He played his “fiddle hot,” loyally followed his ideals, pandered to none, and was both patriot and protester in the land of the free. Charles “Charlie” Daniels, 83, died the morning of July 6 from a hemorrhagic stroke. A multi-instrumentalist, he was skilled on the mandolin, guitar, banjo, and fiddle. As a lauded Nashville session musician, with gospel, country, and bluegrass roots, creator of well-known solo works, and writer of well-reviewed books, Daniels will never be forgotten.
In 1955, the young musician hit the road after graduating high school, finding his way to the country music scene in Nashville. His early years in the country music capital were akin to taking friendly fire. As he once said, “It was a tough move for a while. And it took a while to get anything going.”
But he finally did, and, boy, did his brand and style come along at the right time.
When Fame Came
Daniels soon became a go-to guy in the music industry. He played back-up for the Marshall Tucker Band and fiddle for Hank Williams Jr. But he finally emerged front and center with his 1975 Billboard hit Uneasy Rider, a play on the movie Easy Rider. Daniels’ catchy tune highlights the burgeoning rift between traditional Southern living and the 1960s counterculture of weed and civil uprising. The song’s story is relayed by a long-haired, dope-smoking hippie who ends up in a small Southern bar filled with good ol’ boys.
A slew of hits followed, including The South’s Gonna Do It Again, a much-misunderstood chart-topper, which was simply about Southern rock and country music rising from the ashes. He set the record straight in 1975: “I’m damn proud of the South, but I sure as hell am not proud of the Ku Klux Klan … I wrote the song about the land I love and my brothers. It was not written to promote hate groups.”
He also released a song that seemed to some in the country music world to be anti-American: Still in Saigon. This brought attention to the returning Vietnam soldier suffering from post-traumatic stress disorder.
But his primary hit, which crossed over from country into rock, The Devil Went Down to Georgia, was a Christian song about the challenge good people face daily with evil. Lyrics spin a tale of the Devil, behind in stealing souls, who attempts to bribe a young man into falling for a swift payday. But Good triumphs; the Devil, soundly beat, slinks away; Johnny keeps the golden fiddle. And Daniels now had an even broader audience for his beliefs and values.
For a man as successful as Daniels, he did have one professional regret. When asked if there was a musician he hadn’t worked with, he said, “BB King, hands down. I’d love to get up and jam with BB.” Perhaps that earthly wish is now coming true.
Politics and Rock
Daniels expressed his political views early on in his storytelling lyrics. But in 1976, he publicly supported mild-mannered Southerner Jimmy Carter for president — playing at the 1977 inauguration for the 39th president of the United States. By 1979, his respect for the peanut farmer from Georgia soured as the Iran hostage crisis went unresolved. With American lives in jeopardy, Daniels penned the lyrics to the song America to send a unifying message: “We’ll all stick together, and you can take that to the bank. That’s the cowboys, and the hippies, and the rebels and the yanks.”
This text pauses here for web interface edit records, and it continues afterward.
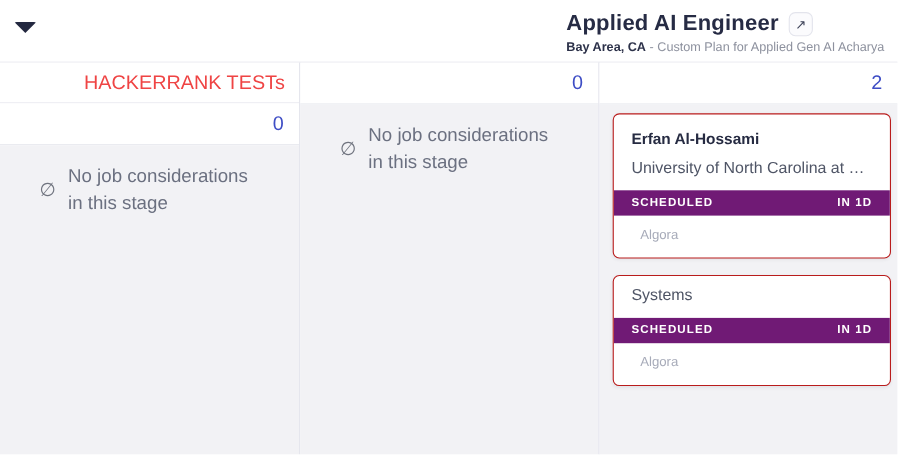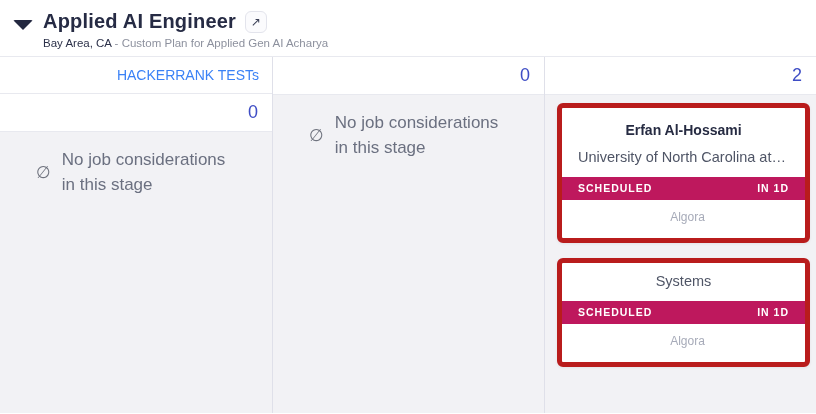--- a/index.html
+++ b/index.html
@@ -4,57 +4,57 @@
 <style>
   * { margin:0; padding:0; box-sizing:border-box; }
   html,body { width:816px; height:414px; overflow:hidden; }
   body {
     font-family:"Liberation Sans","DejaVu Sans",sans-serif;
     background:#ffffff;
     color:#262b42;
   }
 
   
-  .header { height:56px; padding:10px 12px 0 12px; display:flex; align-items:flex-start; background:#fff; }
+  .header { height:56px; padding:10px 12px 0 12px; display:flex; align-items:flex-start; background:#fff;justify-content:space-between; }
   .collapse-btn { width:22px; height:20px; margin-top:5px; display:flex; align-items:center; justify-content:center; cursor:pointer; flex:none; }
   .tri { width:0; height:0; border-left:10px solid transparent; border-right:10px solid transparent; border-top:10px solid #232840; border-radius:2px; }
   .header-text { margin-left:9px; min-width:0; }
   .title-row { display:flex; align-items:center; gap:9px; }
   .title { font-size:20px; font-weight:800; color:#262b44; line-height:23px; letter-spacing:0.2px; }
   .ext-btn { width:22px; height:22px; border:1px solid #e3e4ec; border-radius:6px; background:#fbfbfd; color:#3c4157; font-size:12px; line-height:1; display:flex; align-items:center; justify-content:center; cursor:pointer; flex:none; }
   .sub-row { font-size:11.5px; margin-top:3px; color:#8d919e; line-height:14px; }
-  .sub-row .loc { font-weight:400; color:#2c3149; }
+  .sub-row .loc { font-weight:700; color:#2c3149; }
 
   
   .board { display:grid; grid-template-columns:272px 272px 272px; border-top:1px solid #e8e9ef; height:357px; }
   .column { display:flex; flex-direction:column; min-width:0; }
   .column + .column { border-left:1px solid #dfe0e9; }
 
   .col-head { height:37px; flex:none; border-bottom:1px solid #e8e9ef; background:#fff;
     display:flex; align-items:center; justify-content:flex-end; padding:0 13px;
-    font-size:14px; color:#3b82f6; white-space:nowrap; overflow:hidden; }
+    font-size:18px; color:#ef4444; white-space:nowrap; overflow:hidden; }
   .col-count { height:38px; flex:none; border-bottom:1px solid #e8e9ef; background:#fff;
     display:flex; align-items:center; justify-content:flex-end; padding:0 14px;
     font-size:18px; font-weight:500; color:#3e4dc5; }
   .col-body { flex:1; background:#f2f2f5; overflow:hidden; }
 
   
   .empty { display:flex; align-items:center; gap:11px; padding:16px 36px 0 36px; }
   .empty-icon { font-size:17px; color:#70747f; flex:none; }
   .empty-text { font-size:17px; line-height:1.45; color:#6b7080; }
 
   
   .cards { padding:8px 6px 0 12px; }
-  .card { background:#fff; border:5px solid #b91c1c; border-radius:6px;
-    box-shadow:0 1px 3px rgba(40,44,63,0.07); margin-bottom:15px; overflow:hidden; cursor:pointer;text-align:center; }
+  .card { background:#fff; border:1px solid #b91c1c; border-radius:6px;
+    box-shadow:0 1px 3px rgba(40,44,63,0.07); margin-bottom:15px; overflow:hidden; cursor:pointer; }
   .card-name { padding:14px 16px 0 16px; font-size:14px; font-weight:700; color:#262b42; line-height:17px;
     white-space:nowrap; overflow:hidden; text-overflow:ellipsis; }
   .card-aff { padding:9px 16px 11px 16px; font-size:14.5px; color:#4f5566; line-height:18px;
     white-space:nowrap; overflow:hidden; text-overflow:ellipsis; }
-  .banner { background:#be185d; color:#fff; display:flex; justify-content:space-between; align-items:center;
+  .banner { background:#701a75; color:#fff; display:flex; justify-content:space-between; align-items:center;
     padding:5px 16px; font-size:10.5px; font-weight:700; letter-spacing:1px; line-height:13px; }
   .card-source { padding:10px 16px 13px 24px; font-size:12px; color:#a7abb9; line-height:15px; }
 </style>
 </head>
 <body>
 
 <div class="header">
   <div class="collapse-btn">
     <div class="tri"></div>
   </div>

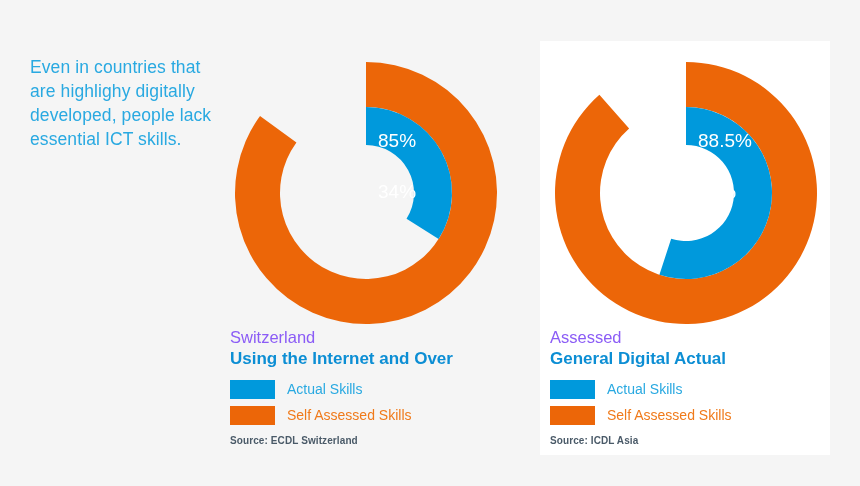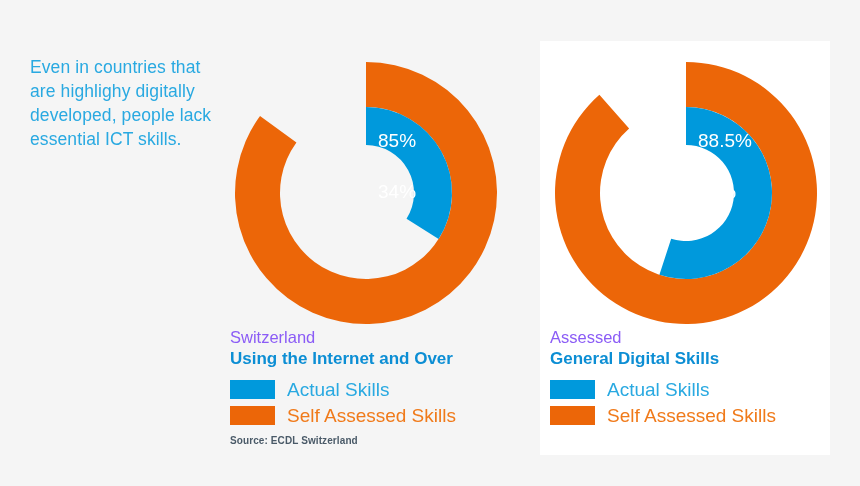--- a/index.html
+++ b/index.html
@@ -104,21 +104,21 @@
   }
   .swatch {
     width: 45px;
     height: 19px;
     flex: 0 0 auto;
   }
   .swatch-blue   { background: #0099dc; }
   .swatch-orange { background: #ec6608; }
   .legend-label {
     margin-left: 12px;
-    font-size: 19px;
+    font-size: 14px;
     line-height: 19px;
   }
   .legend-label.blue   { color: #29a9e1; }
   .legend-label.orange { color: #f07a1a; }
   .source {
     margin-top: 9px;
     font-size: 10px;
     font-weight: bold;
     color: #4a5a68;
     letter-spacing: 0.1px;
@@ -175,27 +175,28 @@
         <g>
           <path id="sg-inner" fill="#0099dc" d="M 138 52 A 86 86 0 1 1 111.42453848375453 219.7908604013832 L 123.16718427000252 183.65071278216737 A 48 48 0 1 0 138 90 Z"></path>
         </g>
         <text id="sg-outer-label" class="pct-label" x="150" y="92">88.5%</text>
         <text id="sg-inner-label" class="pct-label" x="150" y="143">55%</text>
       </svg>
     </div>
 
     <div class="caption">
       <div class="country">Assessed</div>
-      <div class="topic">General Digital Skills</div>
+      <div class="topic">General Digital Actual</div>
       <div class="legend">
         <div class="legend-row">
           <span class="swatch swatch-blue"></span>
           <span class="legend-label blue">Actual Skills</span>
         </div>
         <div class="legend-row">
           <span class="swatch swatch-orange"></span>
           <span class="legend-label orange">Self Assessed Skills</span>
         </div>
       </div>
+      <div class="source">Source: ICDL Asia</div>
     </div>
   </div>
 
 </div>
 
 </body></html>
He supported George W. Bush’s policies after the Towers fell on 9/11, yet in 2004 Daniels gave presidential candidate John Kerry a tip of the hat. Having not served in the military, Daniels deferred commenting against Kerry, his service record, or the Swift Boat veterans weighing in on Kerry’s leadership skills.
A Good Man
By all accounts, Daniels was a good man. A loving husband, an involved father, a friend and protector. Throughout his career, he earned several Grammy Awards, was inducted into the Country Music Hall of Fame, was invited into the Grand Ole Opry, and received countless accolades from industry peers and friends alike.
But Daniels’ most passionate work was for U.S. veterans — and most recently the move to house the homeless and treat the after-effects of war. His was a platform to serve the underserved.
Hazel, Charlie’s wife, and son Charles Daniels Jr. survive — as well as millions of friends and fans. And, much like the fiddling hero Johnny, the Devil, at Daniels’ passing, knew that he’d been beat — again. Daniels now has a golden fiddle at his feet, and it’s probable even the Devil himself mourns his loss, the “best that’s ever been.”